Sin embargo, académicos y organizaciones civiles utilizan el término femicide para analizar asesinatos de mujeres relacionados con la violencia doméstica, la misoginia o la violencia de género.
El caso del Reino Unido
El Reino Unido sigue una lógica similar.
Los asesinatos de mujeres son investigados como homicidios, pero en los últimos años el concepto de femicide ganó relevancia en investigaciones académicas y estadísticas oficiales. La atención se centra especialmente en los asesinatos vinculados con violencia doméstica, control coercitivo, agresiones sexuales y conductas misóginas.
A diferencia de varios países latinoamericanos, el Reino Unido no creó un delito específico de femicidio o feminicidio, sino que aborda el problema mediante políticas de prevención y persecución de la violencia contra las mujeres y niñas.
Una discusión que trasciende las palabras
La principal diferencia entre América Latina y gran parte del mundo occidental radica en que los países latinoamericanos fueron los que más avanzaron en convertir estos conceptos en categorías jurídicas.
Mientras que en Europa y Estados Unidos la cuestión suele abordarse a través de las figuras tradicionales de homicidio, en América Latina se desarrolló un lenguaje legal específico para destacar el componente de género de estos crímenes.

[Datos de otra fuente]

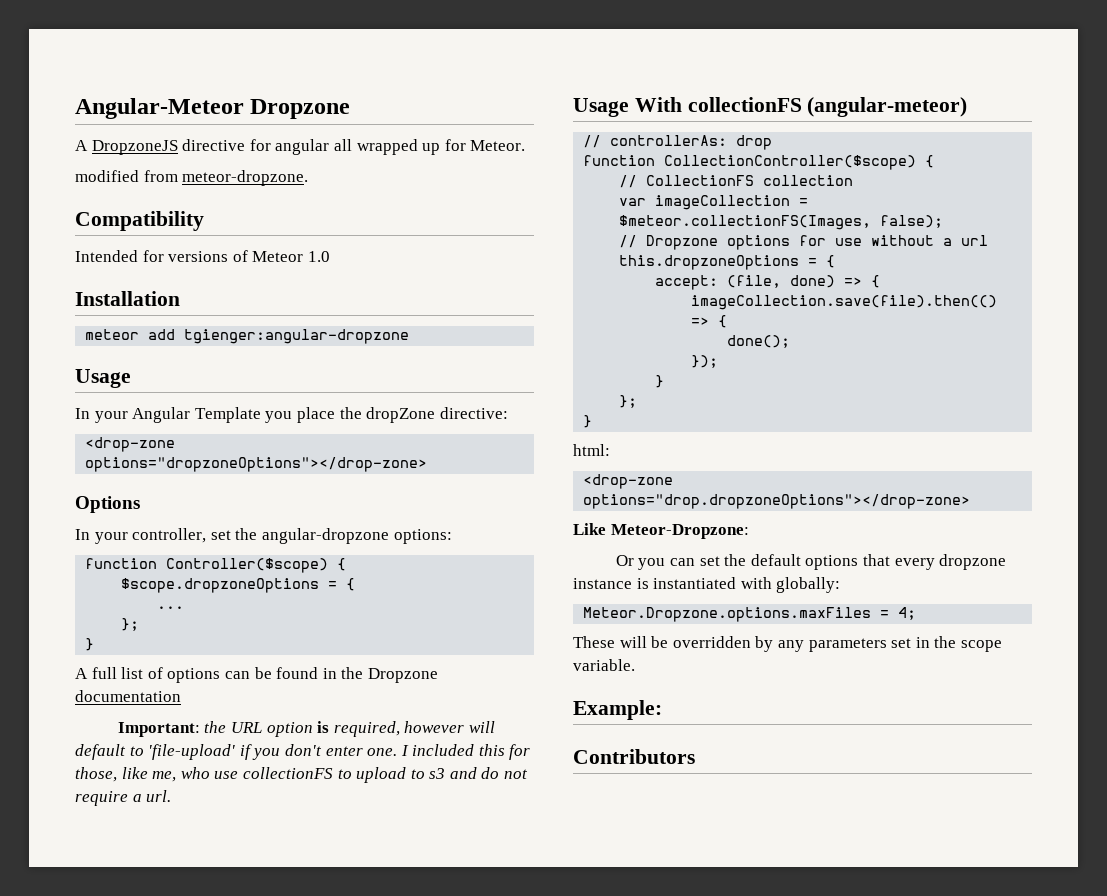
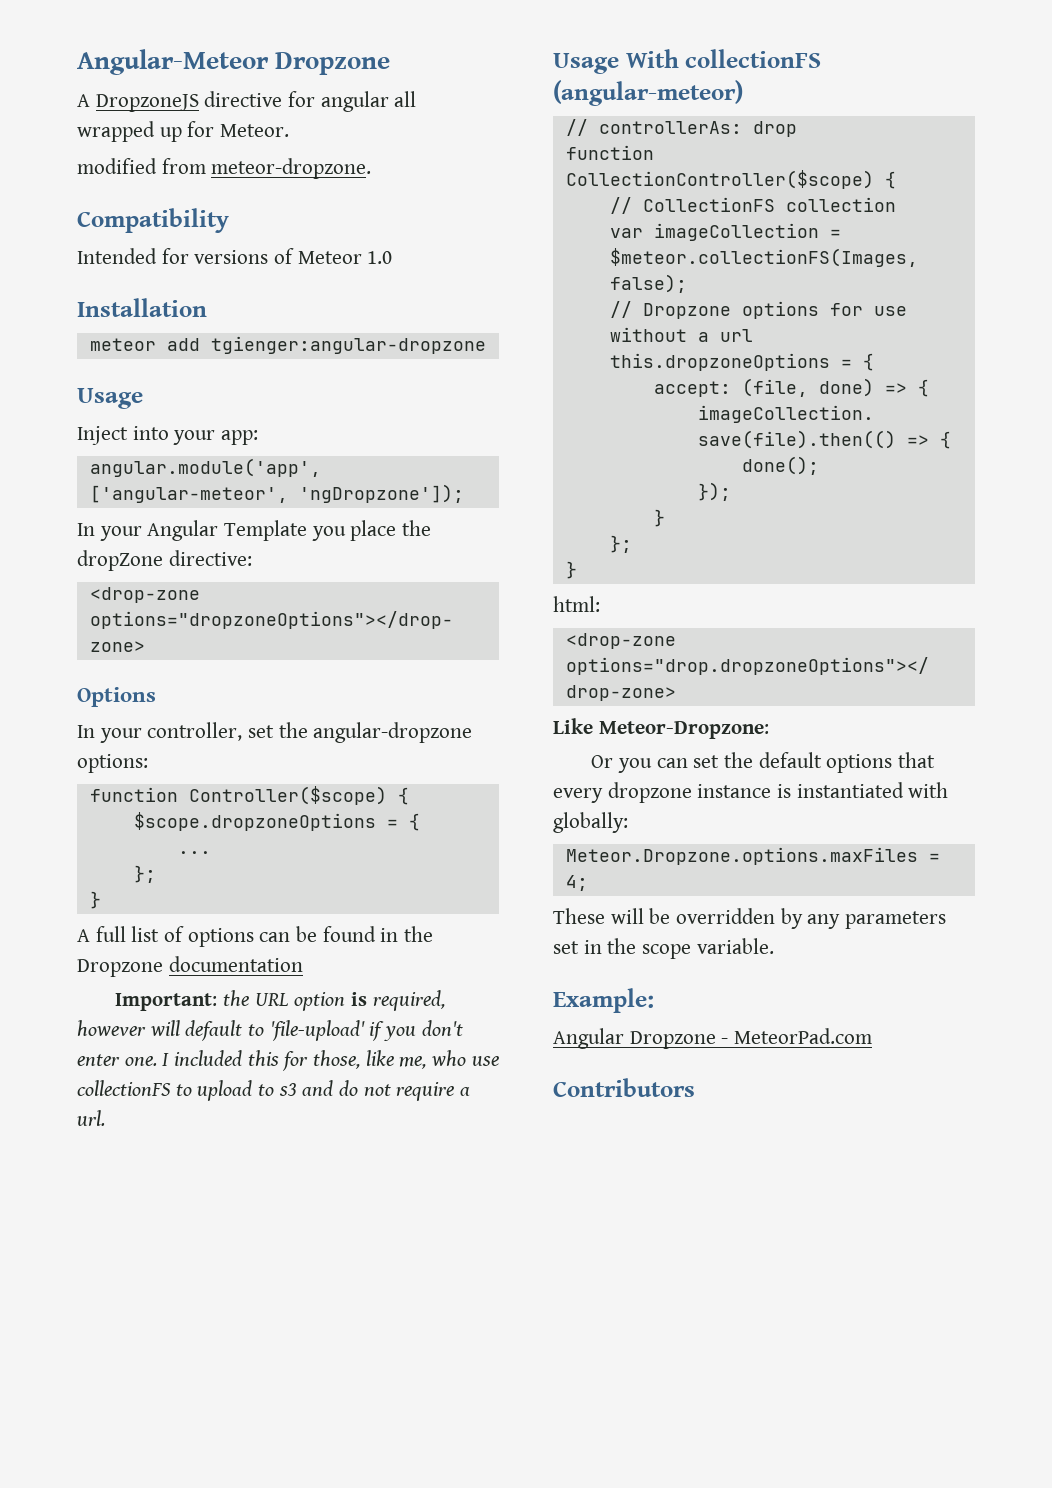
(131, 378) none -> [77,426,259,445] [89,458,321,477] [89,484,464,503] // Inject into your app: // angular.module('app', ['angular-meteor', 'ngDropzone']);
(662, 710) none -> [553,1028,873,1049] // Angular Dropzone - MeteorPad.com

Por eso, el debate entre femicidio y feminicidio no es solamente una cuestión semántica. Se trata de dos maneras de interpretar una misma realidad: la violencia extrema contra las mujeres. Una pone el énfasis en el agresor; la otra amplía la mirada hacia las responsabilidades sociales e institucionales que pueden contribuir a que esos crímenes ocurran o permanezcan impunes.
Comprender esta diferencia permite enriquecer el debate público y reflexionar sobre las herramientas jurídicas, sociales e institucionales necesarias para prevenir una de las formas más graves de violencia que persisten en nuestras sociedades.